━━ INFORMATION PROVIDED ━━

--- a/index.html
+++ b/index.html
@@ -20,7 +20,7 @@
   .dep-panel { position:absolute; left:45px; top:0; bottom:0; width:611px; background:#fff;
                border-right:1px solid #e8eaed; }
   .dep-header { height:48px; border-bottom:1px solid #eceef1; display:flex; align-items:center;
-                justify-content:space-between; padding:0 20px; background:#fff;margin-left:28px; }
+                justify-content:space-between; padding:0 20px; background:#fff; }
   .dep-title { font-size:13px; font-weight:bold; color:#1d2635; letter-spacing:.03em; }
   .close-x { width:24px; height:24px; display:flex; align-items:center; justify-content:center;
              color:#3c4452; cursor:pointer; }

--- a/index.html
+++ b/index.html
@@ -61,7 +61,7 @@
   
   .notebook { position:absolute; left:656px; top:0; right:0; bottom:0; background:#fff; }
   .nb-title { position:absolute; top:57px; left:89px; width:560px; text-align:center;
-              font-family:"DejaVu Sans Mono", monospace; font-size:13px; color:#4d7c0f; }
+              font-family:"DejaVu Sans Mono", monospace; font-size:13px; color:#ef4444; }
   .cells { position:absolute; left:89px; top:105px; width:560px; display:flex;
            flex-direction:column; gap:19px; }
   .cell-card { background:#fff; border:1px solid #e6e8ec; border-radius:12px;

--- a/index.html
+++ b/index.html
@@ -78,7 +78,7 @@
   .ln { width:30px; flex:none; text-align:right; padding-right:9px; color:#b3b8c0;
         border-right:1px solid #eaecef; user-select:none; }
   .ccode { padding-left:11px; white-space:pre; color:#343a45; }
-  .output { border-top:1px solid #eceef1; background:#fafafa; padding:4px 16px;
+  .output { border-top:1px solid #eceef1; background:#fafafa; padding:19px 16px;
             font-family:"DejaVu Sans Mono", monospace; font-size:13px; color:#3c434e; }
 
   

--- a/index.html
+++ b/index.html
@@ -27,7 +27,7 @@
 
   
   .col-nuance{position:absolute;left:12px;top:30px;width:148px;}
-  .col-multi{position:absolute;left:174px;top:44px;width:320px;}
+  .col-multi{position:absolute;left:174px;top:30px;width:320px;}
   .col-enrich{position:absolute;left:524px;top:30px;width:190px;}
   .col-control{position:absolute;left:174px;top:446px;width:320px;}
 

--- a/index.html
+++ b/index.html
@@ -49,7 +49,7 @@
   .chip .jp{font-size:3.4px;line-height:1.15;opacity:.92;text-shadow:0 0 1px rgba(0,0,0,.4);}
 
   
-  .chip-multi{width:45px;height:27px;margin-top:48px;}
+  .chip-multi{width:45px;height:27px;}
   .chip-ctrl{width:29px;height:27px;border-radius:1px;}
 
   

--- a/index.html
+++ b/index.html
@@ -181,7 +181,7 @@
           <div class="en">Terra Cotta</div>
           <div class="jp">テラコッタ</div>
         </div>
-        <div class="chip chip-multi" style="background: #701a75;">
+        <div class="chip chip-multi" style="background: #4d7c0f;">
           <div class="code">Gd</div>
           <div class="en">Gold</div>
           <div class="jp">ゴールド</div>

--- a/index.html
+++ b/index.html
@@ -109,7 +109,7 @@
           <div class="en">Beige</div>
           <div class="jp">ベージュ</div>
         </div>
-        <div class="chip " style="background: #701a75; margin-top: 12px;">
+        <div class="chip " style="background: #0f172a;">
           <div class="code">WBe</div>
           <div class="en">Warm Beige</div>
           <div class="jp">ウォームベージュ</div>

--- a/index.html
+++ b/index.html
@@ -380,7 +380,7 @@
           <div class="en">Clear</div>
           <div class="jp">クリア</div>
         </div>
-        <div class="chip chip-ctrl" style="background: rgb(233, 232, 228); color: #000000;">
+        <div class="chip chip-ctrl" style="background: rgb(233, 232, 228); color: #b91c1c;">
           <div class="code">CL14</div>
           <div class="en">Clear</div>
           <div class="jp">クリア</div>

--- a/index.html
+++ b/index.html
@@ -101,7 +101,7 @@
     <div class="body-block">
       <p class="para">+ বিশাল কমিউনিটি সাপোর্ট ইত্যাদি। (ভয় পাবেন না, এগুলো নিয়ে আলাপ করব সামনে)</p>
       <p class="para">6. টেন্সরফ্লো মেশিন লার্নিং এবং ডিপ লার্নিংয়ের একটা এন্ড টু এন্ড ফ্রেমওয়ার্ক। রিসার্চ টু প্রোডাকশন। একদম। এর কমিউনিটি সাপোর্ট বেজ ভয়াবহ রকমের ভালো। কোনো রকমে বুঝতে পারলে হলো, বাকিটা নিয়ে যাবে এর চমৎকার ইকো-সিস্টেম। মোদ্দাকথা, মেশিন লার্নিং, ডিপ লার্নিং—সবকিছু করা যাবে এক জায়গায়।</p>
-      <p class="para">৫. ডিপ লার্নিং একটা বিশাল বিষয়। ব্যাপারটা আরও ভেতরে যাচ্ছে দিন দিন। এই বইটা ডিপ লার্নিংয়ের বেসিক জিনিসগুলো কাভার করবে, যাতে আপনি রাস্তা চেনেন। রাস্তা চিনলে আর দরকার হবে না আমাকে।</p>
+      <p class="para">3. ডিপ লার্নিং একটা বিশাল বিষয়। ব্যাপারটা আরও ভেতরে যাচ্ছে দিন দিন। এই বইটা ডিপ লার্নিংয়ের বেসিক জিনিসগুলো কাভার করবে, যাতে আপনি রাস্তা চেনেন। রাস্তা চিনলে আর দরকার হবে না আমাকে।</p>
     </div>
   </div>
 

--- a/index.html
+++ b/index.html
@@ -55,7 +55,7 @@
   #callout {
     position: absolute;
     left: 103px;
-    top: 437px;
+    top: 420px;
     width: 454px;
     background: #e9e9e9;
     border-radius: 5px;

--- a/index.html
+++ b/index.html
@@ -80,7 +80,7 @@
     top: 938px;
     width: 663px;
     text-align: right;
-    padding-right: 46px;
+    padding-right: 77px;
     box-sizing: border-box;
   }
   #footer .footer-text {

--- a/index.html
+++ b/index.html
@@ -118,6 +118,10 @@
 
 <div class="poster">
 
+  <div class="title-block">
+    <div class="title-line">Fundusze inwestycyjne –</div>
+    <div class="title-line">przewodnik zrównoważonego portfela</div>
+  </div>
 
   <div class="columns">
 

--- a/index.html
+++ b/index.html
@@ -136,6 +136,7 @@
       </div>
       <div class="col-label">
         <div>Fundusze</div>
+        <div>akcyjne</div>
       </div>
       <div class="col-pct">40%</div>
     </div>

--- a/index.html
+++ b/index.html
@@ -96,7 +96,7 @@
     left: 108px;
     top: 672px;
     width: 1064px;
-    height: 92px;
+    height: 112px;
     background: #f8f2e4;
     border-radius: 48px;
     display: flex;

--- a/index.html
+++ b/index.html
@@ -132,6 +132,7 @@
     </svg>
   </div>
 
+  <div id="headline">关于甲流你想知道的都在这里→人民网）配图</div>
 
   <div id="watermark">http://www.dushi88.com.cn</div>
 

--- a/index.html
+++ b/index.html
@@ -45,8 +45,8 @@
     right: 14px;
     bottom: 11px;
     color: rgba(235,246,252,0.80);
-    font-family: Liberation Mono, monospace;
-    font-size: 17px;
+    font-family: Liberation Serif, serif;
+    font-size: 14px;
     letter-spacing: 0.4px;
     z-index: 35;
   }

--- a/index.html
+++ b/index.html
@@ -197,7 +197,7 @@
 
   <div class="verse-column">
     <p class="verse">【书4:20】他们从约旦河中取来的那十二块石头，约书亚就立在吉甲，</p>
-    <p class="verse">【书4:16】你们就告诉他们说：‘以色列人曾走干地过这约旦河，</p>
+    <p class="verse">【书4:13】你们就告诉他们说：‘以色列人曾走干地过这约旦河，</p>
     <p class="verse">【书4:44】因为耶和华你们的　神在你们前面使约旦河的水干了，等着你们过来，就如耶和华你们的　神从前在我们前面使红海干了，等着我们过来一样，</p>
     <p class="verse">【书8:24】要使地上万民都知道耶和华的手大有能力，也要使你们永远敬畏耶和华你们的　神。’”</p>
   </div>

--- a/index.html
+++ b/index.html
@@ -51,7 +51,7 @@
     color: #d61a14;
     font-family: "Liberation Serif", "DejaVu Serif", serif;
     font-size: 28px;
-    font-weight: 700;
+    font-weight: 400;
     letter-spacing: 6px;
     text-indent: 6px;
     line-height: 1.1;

━━━

◆ GOAL OF THE EXERCISE ◆
Each line from the top of the entries above through the line containing "#eceef1; display:flex; align-items:center;" must be transcribed exactly, and no other line may appear.

◆ WRITTEN ANSWER ◆
--- a/index.html
+++ b/index.html
@@ -20,7 +20,7 @@
   .dep-panel { position:absolute; left:45px; top:0; bottom:0; width:611px; background:#fff;
                border-right:1px solid #e8eaed; }
   .dep-header { height:48px; border-bottom:1px solid #eceef1; display:flex; align-items:center;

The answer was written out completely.